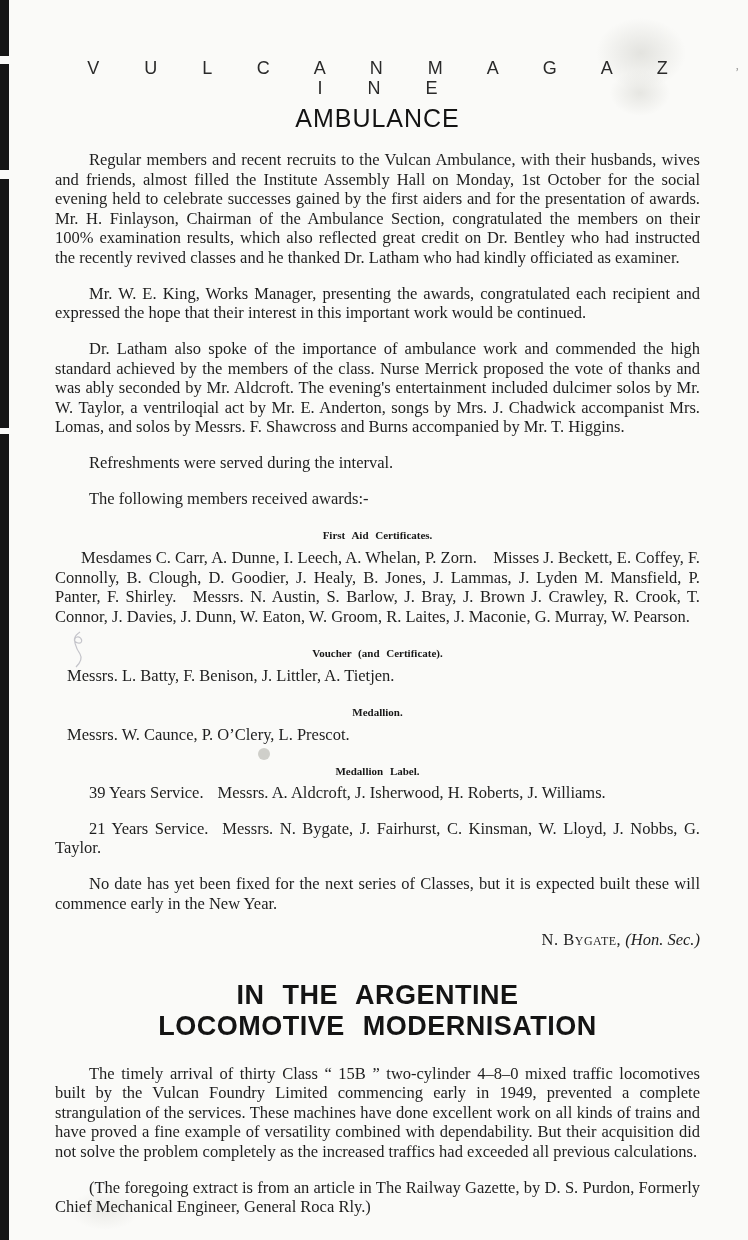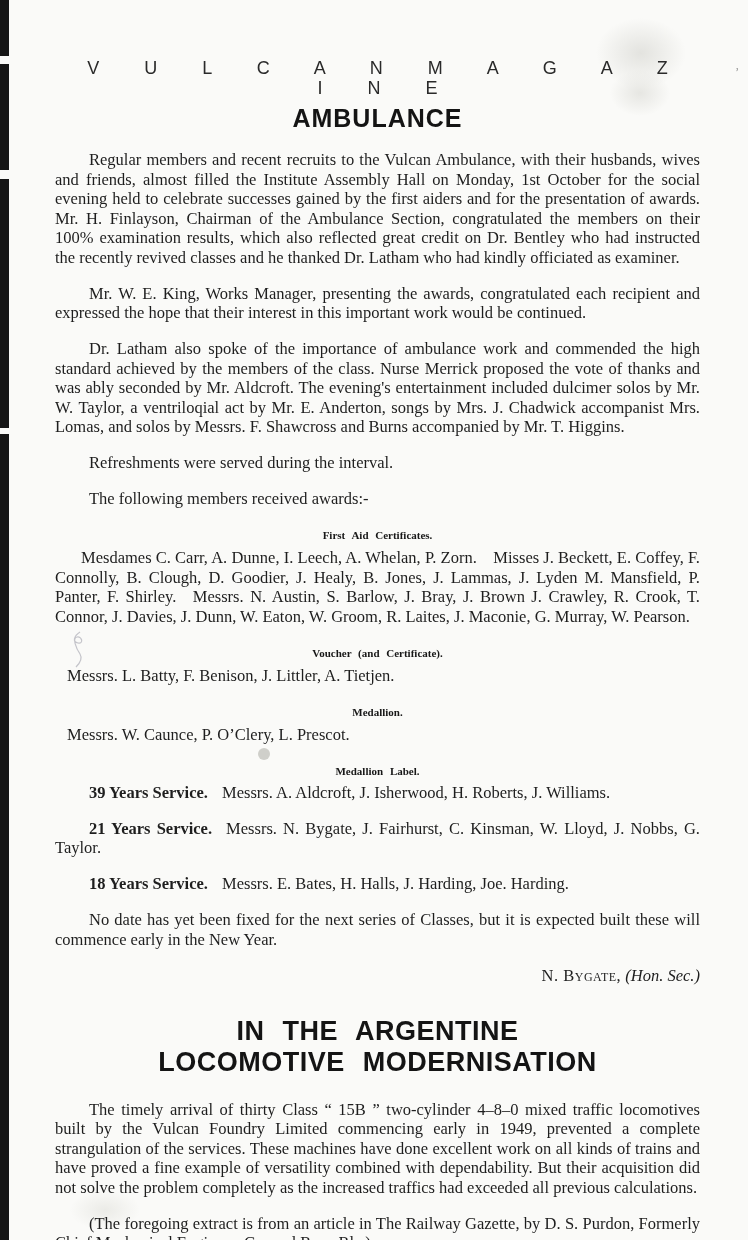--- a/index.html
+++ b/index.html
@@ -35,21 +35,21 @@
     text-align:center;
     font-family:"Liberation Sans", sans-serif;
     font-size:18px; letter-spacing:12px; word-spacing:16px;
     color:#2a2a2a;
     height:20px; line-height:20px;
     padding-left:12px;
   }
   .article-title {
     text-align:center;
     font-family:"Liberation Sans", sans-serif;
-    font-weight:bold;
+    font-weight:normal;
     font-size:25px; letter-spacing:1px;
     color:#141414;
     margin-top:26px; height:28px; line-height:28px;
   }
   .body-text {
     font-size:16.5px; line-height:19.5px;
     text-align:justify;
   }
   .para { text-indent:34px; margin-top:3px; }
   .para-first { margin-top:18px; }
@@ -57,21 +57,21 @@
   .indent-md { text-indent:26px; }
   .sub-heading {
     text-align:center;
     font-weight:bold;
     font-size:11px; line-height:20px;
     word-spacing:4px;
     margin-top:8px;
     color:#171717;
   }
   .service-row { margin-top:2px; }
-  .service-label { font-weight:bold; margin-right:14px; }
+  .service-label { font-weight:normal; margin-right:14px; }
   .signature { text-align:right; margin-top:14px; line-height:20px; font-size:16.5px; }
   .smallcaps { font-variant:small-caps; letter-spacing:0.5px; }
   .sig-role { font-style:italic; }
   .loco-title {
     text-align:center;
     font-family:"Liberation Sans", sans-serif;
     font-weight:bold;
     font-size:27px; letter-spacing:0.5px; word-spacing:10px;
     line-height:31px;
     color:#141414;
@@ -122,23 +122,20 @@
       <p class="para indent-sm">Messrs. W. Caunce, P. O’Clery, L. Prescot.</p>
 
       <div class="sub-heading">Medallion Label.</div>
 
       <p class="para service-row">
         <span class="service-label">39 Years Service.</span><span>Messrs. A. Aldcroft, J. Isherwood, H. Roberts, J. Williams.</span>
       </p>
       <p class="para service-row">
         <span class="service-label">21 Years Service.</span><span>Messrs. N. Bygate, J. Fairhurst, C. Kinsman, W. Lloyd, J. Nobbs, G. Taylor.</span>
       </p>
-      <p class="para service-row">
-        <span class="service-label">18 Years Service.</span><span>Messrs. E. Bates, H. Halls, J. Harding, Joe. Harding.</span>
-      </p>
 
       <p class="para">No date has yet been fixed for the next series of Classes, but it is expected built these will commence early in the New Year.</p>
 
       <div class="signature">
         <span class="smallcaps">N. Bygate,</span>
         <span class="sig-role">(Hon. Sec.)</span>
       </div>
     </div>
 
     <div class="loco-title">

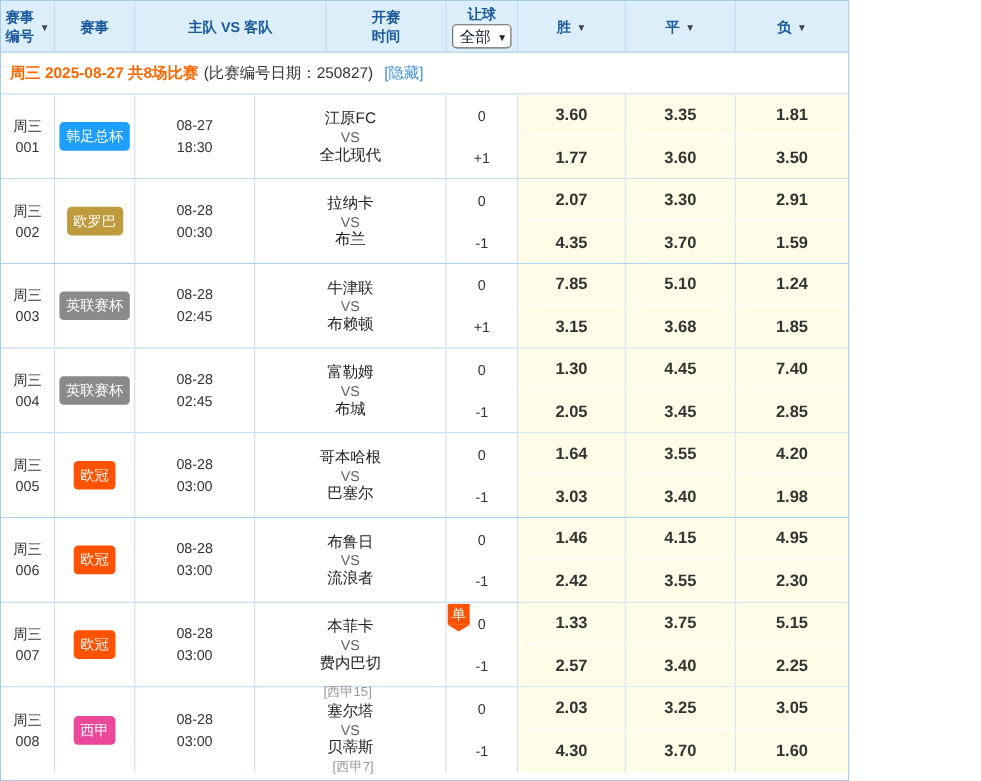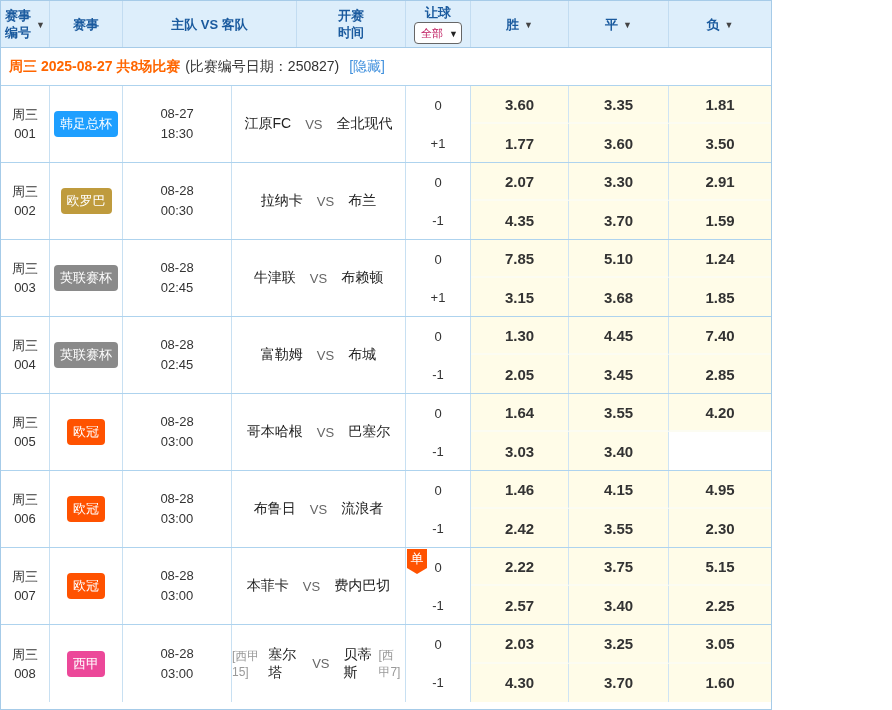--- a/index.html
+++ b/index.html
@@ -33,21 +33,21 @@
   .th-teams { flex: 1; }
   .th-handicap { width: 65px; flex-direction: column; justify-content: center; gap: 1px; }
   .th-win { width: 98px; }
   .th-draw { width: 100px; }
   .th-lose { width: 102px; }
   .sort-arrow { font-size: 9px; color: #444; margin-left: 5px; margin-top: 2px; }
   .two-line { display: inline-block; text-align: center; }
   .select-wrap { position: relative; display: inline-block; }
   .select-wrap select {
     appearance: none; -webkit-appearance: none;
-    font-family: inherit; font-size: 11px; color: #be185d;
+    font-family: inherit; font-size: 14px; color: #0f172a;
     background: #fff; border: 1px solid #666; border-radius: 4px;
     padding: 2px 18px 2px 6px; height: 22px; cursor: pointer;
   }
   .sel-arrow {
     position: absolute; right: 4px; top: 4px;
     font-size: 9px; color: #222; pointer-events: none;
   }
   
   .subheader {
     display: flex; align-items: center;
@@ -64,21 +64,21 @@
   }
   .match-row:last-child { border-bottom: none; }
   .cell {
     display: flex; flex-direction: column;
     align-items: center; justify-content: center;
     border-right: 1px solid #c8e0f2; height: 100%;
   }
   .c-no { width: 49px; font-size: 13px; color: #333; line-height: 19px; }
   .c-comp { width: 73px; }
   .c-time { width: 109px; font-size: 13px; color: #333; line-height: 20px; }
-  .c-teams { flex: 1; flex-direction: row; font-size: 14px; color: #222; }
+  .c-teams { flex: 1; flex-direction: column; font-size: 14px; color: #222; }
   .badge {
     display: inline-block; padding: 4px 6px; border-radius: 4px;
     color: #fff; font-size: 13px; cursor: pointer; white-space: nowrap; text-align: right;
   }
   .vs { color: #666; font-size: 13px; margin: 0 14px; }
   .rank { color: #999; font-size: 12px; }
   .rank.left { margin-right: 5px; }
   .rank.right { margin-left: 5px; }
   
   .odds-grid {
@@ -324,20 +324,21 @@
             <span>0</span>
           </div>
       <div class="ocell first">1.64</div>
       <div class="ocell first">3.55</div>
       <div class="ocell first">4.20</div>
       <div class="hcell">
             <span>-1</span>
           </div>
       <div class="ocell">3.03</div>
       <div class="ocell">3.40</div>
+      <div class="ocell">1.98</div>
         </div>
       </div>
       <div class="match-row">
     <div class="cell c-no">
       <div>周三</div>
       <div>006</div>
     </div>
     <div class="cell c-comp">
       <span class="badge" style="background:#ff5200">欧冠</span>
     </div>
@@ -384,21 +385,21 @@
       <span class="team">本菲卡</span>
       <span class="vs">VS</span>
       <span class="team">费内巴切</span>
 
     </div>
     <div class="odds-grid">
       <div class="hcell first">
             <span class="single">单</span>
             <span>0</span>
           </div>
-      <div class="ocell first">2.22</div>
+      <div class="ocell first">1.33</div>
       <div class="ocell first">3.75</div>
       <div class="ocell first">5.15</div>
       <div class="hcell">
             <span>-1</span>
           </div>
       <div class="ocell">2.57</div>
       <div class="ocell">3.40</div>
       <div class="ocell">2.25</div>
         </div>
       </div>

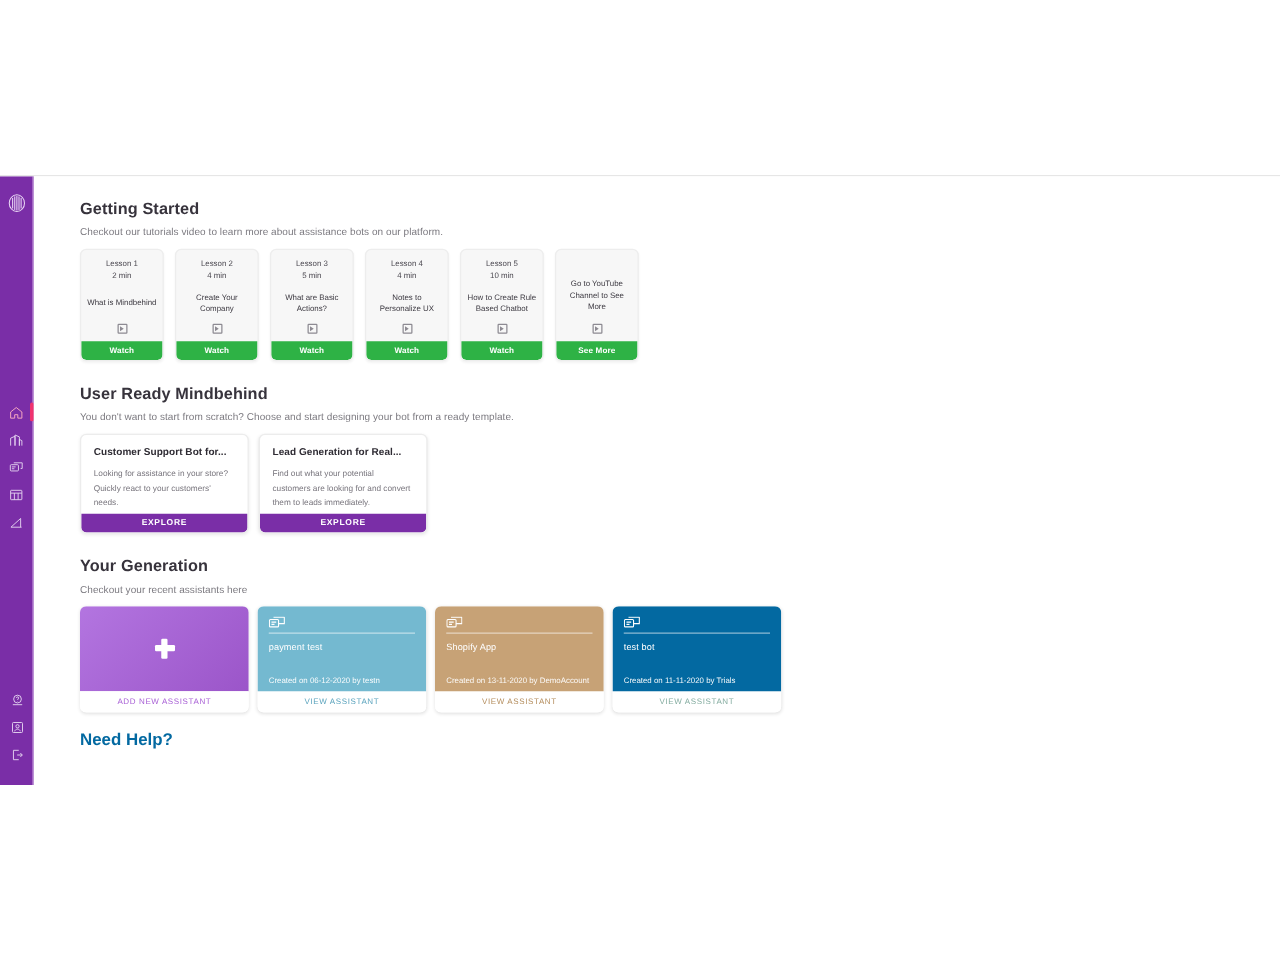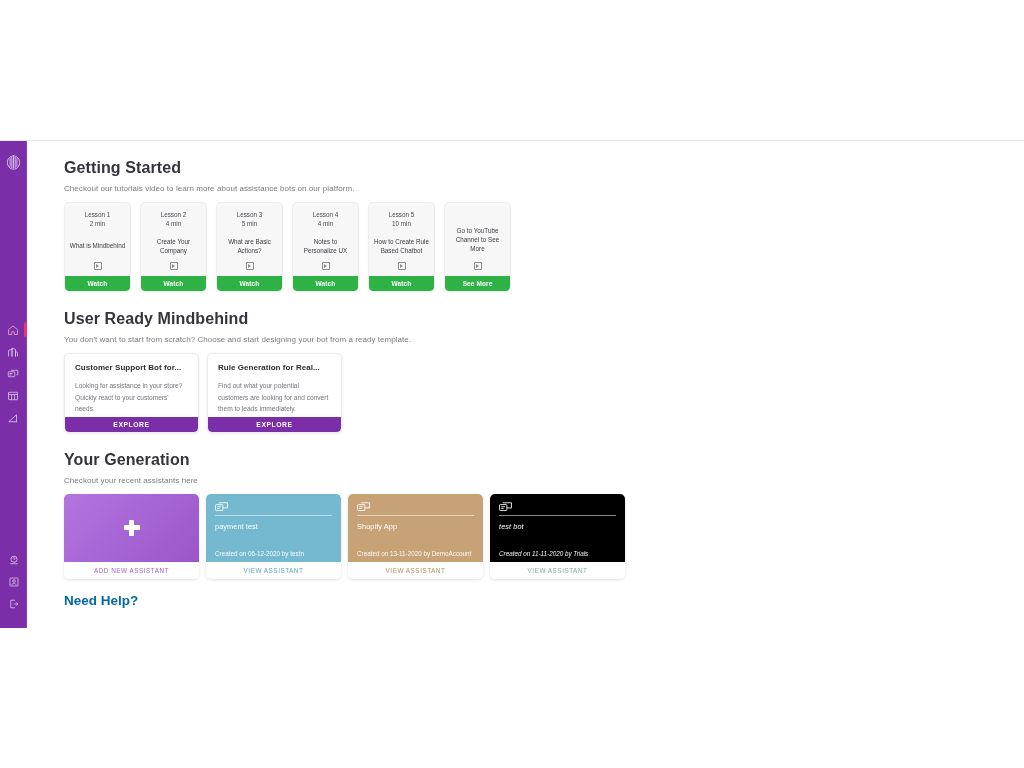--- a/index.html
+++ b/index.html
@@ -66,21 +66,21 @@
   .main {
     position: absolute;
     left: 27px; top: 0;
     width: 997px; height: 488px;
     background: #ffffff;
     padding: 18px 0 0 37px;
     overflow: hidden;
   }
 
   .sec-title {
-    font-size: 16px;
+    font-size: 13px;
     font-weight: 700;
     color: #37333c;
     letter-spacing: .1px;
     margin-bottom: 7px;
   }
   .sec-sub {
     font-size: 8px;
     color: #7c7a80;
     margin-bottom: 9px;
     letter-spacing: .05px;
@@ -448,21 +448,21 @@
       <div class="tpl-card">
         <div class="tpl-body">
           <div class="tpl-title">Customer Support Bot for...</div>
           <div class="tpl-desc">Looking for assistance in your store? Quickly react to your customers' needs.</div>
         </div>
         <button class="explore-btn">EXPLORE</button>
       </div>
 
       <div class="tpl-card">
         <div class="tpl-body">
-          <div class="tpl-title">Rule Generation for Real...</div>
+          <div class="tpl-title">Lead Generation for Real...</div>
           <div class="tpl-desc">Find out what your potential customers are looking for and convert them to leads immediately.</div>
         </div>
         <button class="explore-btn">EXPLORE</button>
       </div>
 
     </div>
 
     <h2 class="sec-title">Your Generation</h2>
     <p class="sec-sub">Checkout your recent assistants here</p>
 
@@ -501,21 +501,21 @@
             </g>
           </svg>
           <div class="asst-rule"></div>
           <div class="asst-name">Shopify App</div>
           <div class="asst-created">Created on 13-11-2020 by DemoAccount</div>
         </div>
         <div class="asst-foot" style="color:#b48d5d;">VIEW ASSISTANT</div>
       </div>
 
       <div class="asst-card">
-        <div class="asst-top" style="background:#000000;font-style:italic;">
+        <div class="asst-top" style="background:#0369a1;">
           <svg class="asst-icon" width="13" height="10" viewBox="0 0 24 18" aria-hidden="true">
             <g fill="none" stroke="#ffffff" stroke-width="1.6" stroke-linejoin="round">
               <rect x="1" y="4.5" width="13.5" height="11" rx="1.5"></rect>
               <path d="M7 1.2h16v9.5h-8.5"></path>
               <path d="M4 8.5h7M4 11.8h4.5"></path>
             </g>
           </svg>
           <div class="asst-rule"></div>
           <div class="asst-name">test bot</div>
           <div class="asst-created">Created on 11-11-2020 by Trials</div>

════

DIRECTIONS:
Transcribe exactly the lines from the one containing "13-11-2020 by DemoAccount</div>" through the end of the records, both included, and nothing else.

SOLVED PROBLEM:
           <div class="asst-created">Created on 13-11-2020 by DemoAccount</div>
         </div>
         <div class="asst-foot" style="color:#b48d5d;">VIEW ASSISTANT</div>
       </div>
 
       <div class="asst-card">
-        <div class="asst-top" style="background:#000000;font-style:italic;">
+        <div class="asst-top" style="background:#0369a1;">
           <svg class="asst-icon" width="13" height="10" viewBox="0 0 24 18" aria-hidden="true">
             <g fill="none" stroke="#ffffff" stroke-width="1.6" stroke-linejoin="round">
               <rect x="1" y="4.5" width="13.5" height="11" rx="1.5"></rect>
               <path d="M7 1.2h16v9.5h-8.5"></path>
               <path d="M4 8.5h7M4 11.8h4.5"></path>
             </g>
           </svg>
           <div class="asst-rule"></div>
           <div class="asst-name">test bot</div>
           <div class="asst-created">Created on 11-11-2020 by Trials</div>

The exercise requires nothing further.